Comment orientez-vous votre choix de films? Nous essayons d’avoir un équilibre entre des films qui viennent d’Afrique et pour nous c’est très important de les montrer et d’autres qui viennent des diasporas, de l’Amérique du Nord, l’Amérique Latine, les Caraïbes, etc. Nous essayons aussi d’avoir une programmation comportant des films gays, des films lesbiens, bis, et des films trans, que ce soient des fictions ou des documentaires.

Comment se répartit la production de films en Afrique sur cette thématique? On a une énorme production qui vient d’Afrique du Sud, une importante production vient du Nigéria. Pour les autres pays, c’est bien moindre et ce sont souvent des films qui vont montrer la difficulté que rencontrent les LGBT. Pour cette quatrième édition, on est plus à l’aise. Des gens nous envoient des films ou des documentaires. Nous avons même des films en stock pour les prochaines éditions.

Qu’est-ce qui a évolué depuis quatre ans dans le Festival? Le public a évolué. Certes, il y a encore beaucoup d’homophobie en Afrique mais aussi, on ne se leurre pas, dans les communautés noires en Belgique et en France. Cela peut être tabou et cela peut amener des conséquences pour les LGBT. C’est pour cela que nous avons toujours conçu Massimadi pour les premières personnes concernés, les lesbiennes, les gays, les bis et les trans noir.e.s.  Ce qui a évolué c’est que nous avons beaucoup plus de bénévoles qui s’impliquent. les gens sortent du placard.

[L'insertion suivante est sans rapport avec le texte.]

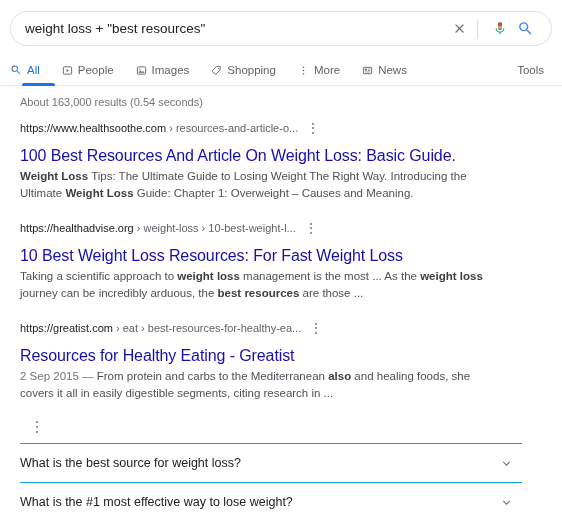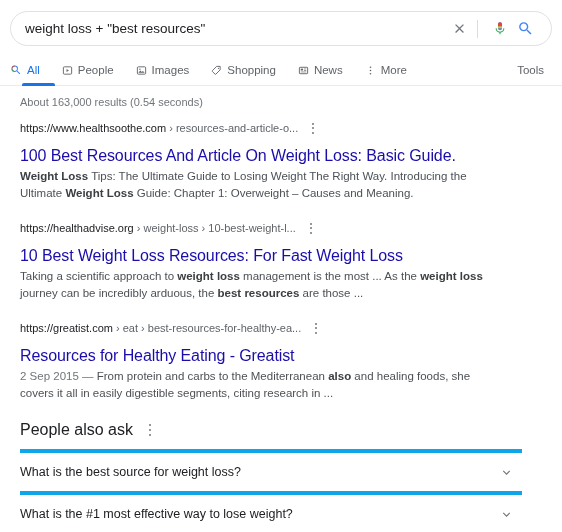"News" div.tab { order: before "More" -> after "More" }
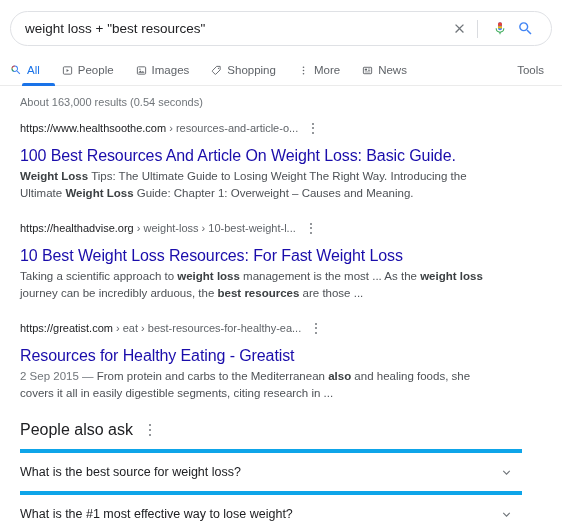"People also ask" span { html: <span>People also ask</span> -> none }
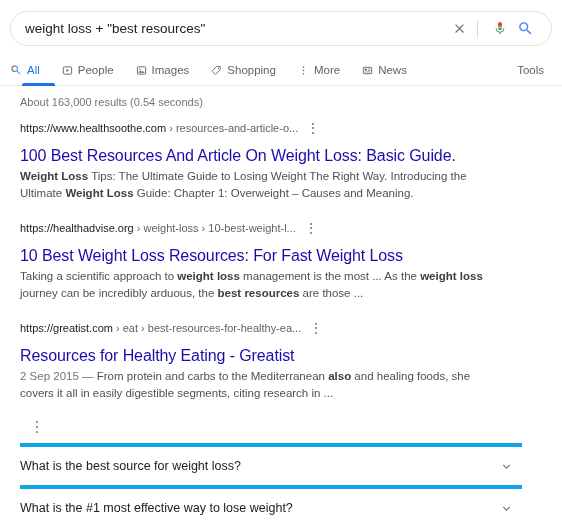"What is the best source" .paa-q { border-top: 4px solid #0ea5e9 -> 1px solid #0ea5e9 }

Nous avons le soutien de grands médias mais aussi de petites radios communautaires, de plus en plus. Ce sont des radios soit congolaise, soit guinéenne, ou d’autres pays. Leur public est celui qu’on veut atteindre. Parfois, nous sommes invités dans une radio où l’animateur a du mal à dire que c’est un festival homo ou LGBT. C’est à nous de l’expliquer, c’est parfois tendu mais c’est un pied dans la porte.

Êtes-vous soutenu par les pouvoirs publics? Oui, nous avons un soutien de la Ville de Bruxelles, de la Région Bruxelles-capitale mais nos premiers soutiens sont aussi militants, comme le festival de films LGBT Pink Screens. La Pride aussi nous soutient. Le réseau associatif et militant, qu’il soit francophone mais aussi néerlandophone, est prêt à relayer le festival.

Êtes-vous un festival militant? Oui, bien sûr. Nous n’avons pas comme ambition d’aller faire des animations dans les écoles, nous sommes tous bénévoles. Mais par les arts, par le cinéma, nous voulons susciter une réflexion autour des questions LGBT noires. Cela passe aussi beaucoup par des prises de contact, par un réseau qui nous permet d’atteindre le public que nous visons. Au début, le public venait beaucoup via les autres associations LGBT mais là aussi cela évolue. Des femmes africaines en qui font partie de groupes viennent au festival, elles ne sont pas LGBT mais elles ont toutes un frère, une sœur, un cousin qui l’est.